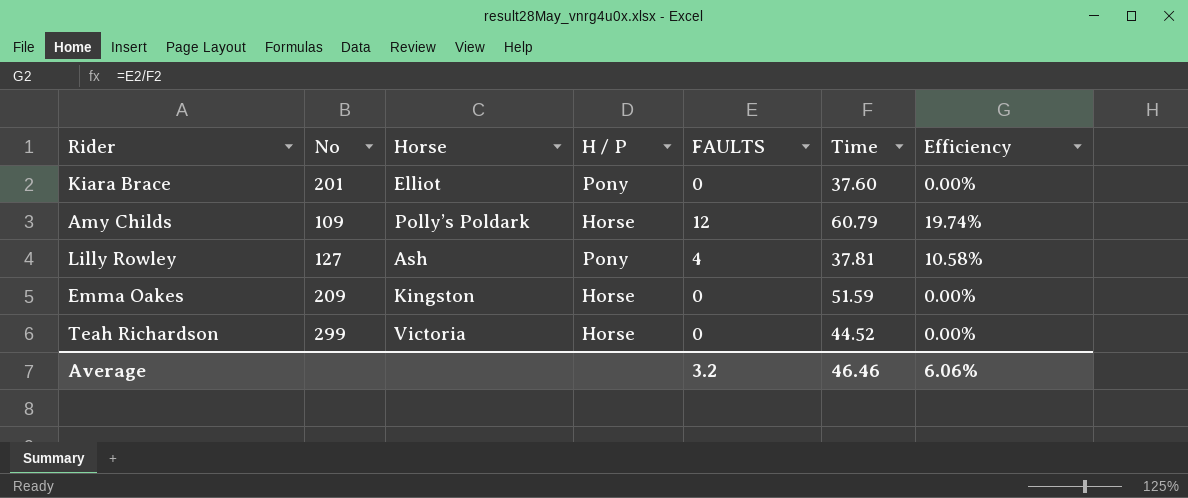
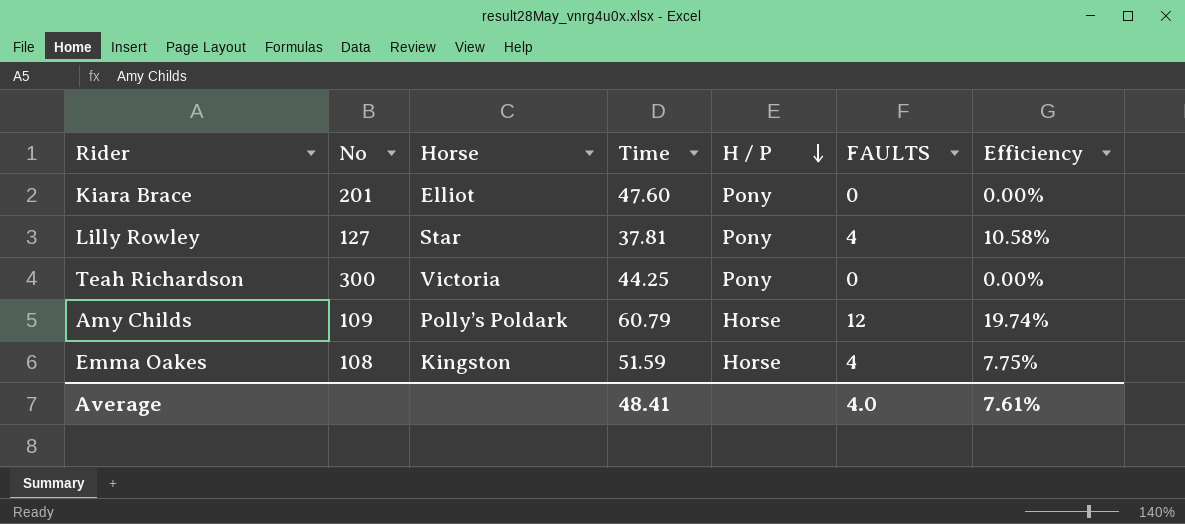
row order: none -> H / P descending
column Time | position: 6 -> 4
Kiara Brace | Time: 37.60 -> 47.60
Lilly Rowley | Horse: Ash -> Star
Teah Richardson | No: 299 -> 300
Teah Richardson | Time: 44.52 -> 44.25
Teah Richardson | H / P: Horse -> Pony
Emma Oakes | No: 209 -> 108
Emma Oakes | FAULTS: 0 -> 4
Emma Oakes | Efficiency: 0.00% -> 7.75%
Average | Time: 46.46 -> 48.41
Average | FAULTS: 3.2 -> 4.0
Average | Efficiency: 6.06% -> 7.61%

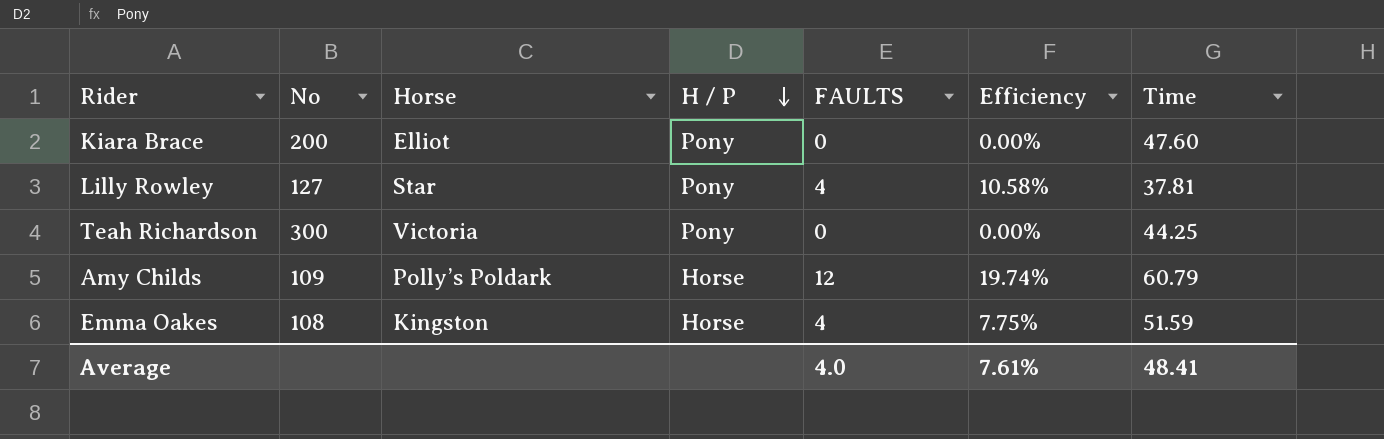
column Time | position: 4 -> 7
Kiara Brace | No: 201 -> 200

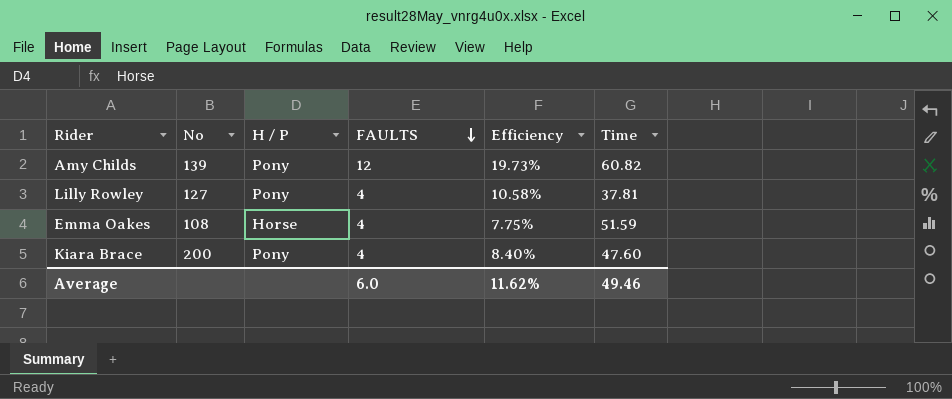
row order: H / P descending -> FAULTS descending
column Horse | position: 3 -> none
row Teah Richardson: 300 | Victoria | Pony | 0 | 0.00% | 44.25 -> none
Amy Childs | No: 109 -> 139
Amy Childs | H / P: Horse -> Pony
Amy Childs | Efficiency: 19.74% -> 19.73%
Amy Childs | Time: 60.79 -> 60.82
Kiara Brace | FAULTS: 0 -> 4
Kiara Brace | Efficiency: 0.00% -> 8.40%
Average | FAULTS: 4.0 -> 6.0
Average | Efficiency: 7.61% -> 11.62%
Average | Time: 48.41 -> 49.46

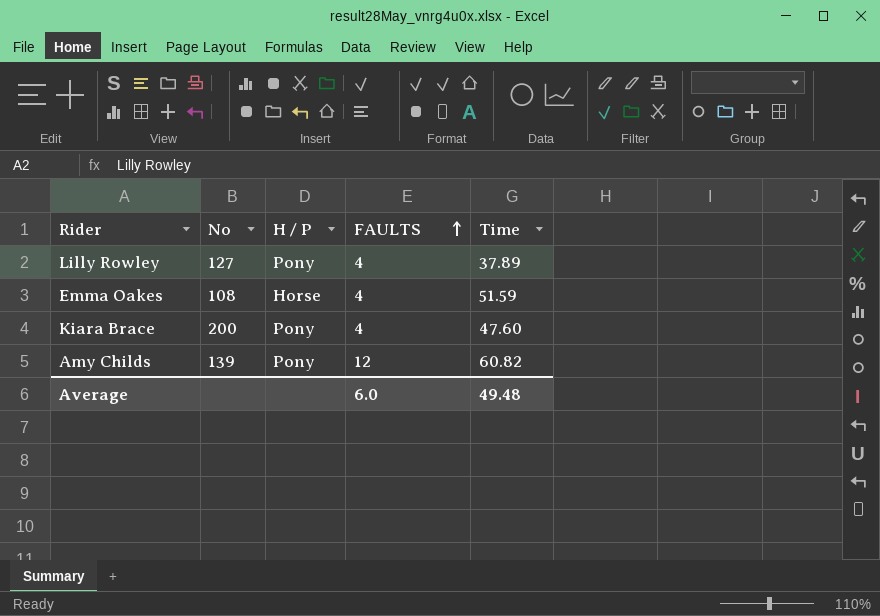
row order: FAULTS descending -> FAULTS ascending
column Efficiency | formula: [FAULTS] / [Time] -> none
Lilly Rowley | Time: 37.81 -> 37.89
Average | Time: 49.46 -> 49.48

----

# [Exercise aim]
Every line from the one with "row Teah Richardson: 300" through the last line of the data must be copied exactly. Leave the pictures out.

# [Result of this exercise]
row Teah Richardson: 300 | Victoria | Pony | 0 | 0.00% | 44.25 -> none
Amy Childs | No: 109 -> 139
Amy Childs | H / P: Horse -> Pony
Amy Childs | Efficiency: 19.74% -> 19.73%
Amy Childs | Time: 60.79 -> 60.82
Kiara Brace | FAULTS: 0 -> 4
Kiara Brace | Efficiency: 0.00% -> 8.40%
Average | FAULTS: 4.0 -> 6.0
Average | Efficiency: 7.61% -> 11.62%
Average | Time: 48.41 -> 49.46

row order: FAULTS descending -> FAULTS ascending
column Efficiency | formula: [FAULTS] / [Time] -> none
Lilly Rowley | Time: 37.81 -> 37.89
Average | Time: 49.46 -> 49.48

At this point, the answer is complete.